If a landlord agrees to using their building as a blank canvas, Colossal Media takes out a long lease for continual access to that building wall. It then becomes immediately available to prospective clients to adorn with advertising as they see fit.

"It's a real-estate game, really," says Lindahl. "Typically there aren't content control issues with landlords."

'Here to stay'

Like any property developer, Colossal Media has to be mindful of city zoning regulations as well as historical preservation orders.

These restrictions can extend to the type of products that can be advertised in certain neighbourhoods.

"It's very important to pitch and sell locations that are appropriate," says Lindahl.

Securing a slice of New York's prime real estate is as challenging as persuading clients to use hand-painted methods over the more common vinyl, which can cost half as much and reproduce images with pin-sharp clarity.

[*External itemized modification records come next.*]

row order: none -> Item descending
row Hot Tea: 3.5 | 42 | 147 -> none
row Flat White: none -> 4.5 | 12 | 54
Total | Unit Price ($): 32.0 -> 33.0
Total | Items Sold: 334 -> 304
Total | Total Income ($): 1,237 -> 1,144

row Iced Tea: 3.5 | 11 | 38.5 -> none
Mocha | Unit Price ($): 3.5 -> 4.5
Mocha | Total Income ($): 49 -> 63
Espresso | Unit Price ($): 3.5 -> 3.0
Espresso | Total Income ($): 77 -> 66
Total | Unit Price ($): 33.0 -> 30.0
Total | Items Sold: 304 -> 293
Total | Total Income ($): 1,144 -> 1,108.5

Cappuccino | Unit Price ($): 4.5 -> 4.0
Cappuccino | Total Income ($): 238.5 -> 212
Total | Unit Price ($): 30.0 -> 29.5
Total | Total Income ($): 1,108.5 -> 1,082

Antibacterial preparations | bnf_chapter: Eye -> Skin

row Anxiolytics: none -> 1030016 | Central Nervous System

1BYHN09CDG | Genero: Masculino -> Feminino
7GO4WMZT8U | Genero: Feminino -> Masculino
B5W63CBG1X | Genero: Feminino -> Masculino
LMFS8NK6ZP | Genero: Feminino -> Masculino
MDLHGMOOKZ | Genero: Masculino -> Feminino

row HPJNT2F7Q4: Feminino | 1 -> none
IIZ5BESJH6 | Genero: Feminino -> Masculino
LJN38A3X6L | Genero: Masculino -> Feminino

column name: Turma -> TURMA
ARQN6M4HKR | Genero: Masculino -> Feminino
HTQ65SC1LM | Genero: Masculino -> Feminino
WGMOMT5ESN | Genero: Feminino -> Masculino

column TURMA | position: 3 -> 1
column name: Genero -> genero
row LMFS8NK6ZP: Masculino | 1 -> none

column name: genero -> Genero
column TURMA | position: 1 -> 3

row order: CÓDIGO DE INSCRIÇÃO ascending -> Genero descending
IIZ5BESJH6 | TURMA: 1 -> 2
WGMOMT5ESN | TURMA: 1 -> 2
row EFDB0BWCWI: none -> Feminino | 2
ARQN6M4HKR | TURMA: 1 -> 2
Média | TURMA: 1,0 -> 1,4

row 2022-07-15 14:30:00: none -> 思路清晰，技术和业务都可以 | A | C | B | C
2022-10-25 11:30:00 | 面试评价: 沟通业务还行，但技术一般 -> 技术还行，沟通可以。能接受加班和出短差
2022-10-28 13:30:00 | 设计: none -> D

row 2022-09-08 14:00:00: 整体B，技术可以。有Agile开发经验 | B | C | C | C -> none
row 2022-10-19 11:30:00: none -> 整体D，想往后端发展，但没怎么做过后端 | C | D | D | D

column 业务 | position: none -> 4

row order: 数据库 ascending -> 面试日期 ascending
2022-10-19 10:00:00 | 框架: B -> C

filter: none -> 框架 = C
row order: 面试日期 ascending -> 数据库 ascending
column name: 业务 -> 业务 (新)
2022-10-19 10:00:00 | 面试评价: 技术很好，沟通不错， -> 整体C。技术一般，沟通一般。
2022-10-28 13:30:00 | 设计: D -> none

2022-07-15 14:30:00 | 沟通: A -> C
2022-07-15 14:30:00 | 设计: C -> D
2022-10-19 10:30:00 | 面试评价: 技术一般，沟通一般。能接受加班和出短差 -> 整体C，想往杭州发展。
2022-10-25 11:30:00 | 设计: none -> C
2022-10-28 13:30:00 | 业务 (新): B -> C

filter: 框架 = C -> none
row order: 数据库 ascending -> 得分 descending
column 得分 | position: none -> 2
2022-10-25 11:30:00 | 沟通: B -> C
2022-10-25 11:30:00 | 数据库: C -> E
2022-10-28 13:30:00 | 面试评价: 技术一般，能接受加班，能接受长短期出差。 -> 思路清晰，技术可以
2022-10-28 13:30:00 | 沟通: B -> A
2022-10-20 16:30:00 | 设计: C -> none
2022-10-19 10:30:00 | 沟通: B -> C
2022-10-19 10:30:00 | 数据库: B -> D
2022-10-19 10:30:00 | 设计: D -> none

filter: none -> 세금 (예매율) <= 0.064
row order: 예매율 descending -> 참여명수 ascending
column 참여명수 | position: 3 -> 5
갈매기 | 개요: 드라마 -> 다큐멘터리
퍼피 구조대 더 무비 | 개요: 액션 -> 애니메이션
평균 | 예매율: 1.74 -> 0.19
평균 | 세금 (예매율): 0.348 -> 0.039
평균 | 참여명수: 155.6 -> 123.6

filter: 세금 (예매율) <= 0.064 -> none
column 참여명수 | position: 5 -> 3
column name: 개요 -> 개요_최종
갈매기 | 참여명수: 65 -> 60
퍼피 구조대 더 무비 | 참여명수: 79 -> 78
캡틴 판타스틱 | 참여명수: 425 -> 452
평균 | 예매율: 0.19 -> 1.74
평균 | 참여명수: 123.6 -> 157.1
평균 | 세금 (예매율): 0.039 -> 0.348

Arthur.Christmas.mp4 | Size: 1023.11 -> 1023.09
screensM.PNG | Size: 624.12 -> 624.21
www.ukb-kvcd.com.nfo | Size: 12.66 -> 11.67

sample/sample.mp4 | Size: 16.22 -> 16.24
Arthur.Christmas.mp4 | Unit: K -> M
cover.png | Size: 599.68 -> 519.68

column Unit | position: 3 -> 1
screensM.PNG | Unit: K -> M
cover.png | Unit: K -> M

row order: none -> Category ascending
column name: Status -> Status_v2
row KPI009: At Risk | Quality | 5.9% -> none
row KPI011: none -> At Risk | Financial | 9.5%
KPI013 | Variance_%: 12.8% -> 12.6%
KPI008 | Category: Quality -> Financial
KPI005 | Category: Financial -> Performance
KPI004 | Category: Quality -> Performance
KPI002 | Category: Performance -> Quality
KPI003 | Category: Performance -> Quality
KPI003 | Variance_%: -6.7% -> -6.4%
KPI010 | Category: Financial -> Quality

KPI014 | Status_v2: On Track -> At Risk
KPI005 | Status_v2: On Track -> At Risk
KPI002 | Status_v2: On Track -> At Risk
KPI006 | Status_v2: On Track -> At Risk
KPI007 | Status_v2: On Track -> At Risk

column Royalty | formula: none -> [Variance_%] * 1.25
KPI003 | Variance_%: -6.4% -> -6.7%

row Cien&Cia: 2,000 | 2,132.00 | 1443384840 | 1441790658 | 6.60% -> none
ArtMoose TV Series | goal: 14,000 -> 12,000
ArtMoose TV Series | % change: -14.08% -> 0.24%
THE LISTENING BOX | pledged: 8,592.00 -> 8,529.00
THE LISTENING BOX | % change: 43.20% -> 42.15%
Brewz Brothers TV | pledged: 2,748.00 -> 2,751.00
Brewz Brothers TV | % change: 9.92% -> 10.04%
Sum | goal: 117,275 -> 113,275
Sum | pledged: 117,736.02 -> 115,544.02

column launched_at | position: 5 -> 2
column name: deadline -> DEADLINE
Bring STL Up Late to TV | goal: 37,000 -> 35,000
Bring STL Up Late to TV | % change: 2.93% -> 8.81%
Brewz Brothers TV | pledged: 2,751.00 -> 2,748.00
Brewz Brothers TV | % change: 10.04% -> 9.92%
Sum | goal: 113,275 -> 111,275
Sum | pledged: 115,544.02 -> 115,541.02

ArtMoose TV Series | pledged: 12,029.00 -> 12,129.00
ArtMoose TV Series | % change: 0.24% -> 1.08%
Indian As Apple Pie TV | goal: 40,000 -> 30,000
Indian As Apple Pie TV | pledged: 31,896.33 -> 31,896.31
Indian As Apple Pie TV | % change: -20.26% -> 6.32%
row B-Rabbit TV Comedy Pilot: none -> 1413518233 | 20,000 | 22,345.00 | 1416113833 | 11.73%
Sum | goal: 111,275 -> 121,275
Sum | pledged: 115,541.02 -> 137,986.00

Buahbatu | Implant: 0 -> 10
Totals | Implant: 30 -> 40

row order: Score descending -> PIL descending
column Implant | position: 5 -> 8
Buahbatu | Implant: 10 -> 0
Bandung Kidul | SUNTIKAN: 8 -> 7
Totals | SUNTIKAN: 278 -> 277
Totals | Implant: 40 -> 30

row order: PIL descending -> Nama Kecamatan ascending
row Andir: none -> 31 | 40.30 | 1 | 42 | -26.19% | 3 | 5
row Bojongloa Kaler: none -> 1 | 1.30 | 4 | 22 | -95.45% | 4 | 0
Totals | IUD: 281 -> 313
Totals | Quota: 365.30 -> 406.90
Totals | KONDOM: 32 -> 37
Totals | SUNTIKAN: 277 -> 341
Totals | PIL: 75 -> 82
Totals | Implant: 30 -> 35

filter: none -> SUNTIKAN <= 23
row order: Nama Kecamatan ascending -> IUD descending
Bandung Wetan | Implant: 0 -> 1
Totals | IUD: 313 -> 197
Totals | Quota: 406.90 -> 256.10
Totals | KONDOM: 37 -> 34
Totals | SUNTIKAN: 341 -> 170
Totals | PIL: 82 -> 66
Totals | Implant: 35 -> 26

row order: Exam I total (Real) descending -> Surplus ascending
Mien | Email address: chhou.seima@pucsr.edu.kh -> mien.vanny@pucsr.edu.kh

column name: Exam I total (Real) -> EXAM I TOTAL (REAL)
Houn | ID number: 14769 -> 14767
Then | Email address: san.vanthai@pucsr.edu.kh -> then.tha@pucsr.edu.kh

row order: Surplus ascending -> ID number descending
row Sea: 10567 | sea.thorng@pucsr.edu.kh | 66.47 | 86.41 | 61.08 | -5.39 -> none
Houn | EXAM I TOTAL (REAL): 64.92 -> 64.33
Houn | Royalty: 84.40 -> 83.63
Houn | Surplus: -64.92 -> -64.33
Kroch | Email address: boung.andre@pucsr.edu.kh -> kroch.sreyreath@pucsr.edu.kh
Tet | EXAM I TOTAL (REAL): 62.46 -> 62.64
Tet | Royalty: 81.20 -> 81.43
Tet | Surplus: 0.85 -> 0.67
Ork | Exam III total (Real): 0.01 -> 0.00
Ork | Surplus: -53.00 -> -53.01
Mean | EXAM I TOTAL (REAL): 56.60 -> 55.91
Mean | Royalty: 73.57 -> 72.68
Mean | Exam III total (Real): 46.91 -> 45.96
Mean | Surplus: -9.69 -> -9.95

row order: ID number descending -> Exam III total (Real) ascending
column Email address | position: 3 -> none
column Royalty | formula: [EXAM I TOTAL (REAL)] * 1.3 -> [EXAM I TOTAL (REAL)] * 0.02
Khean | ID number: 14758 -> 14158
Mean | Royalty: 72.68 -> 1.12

Half-finished sign with ladder This is one profession that is not ready to fade away

Yet an increasing number of companies will pay a premium to showcase human endeavour in building their brand," says Lindahl.

"All advertising is expensive. What makes us stand out is that our work is almost like a performance art.

"The people below get to see the painting unfold over the days that we are out there. They appreciate the creative element in the execution."

Outside in the New York winter, Mr Jarosz agrees.

"When I'm working at ground level, I have so many people coming up to me to pat me on the back telling me what a great job I'm doing," he says.

"When you get that five days a week it's hard to think that this could be a disappearing job. No, I think its here to stay."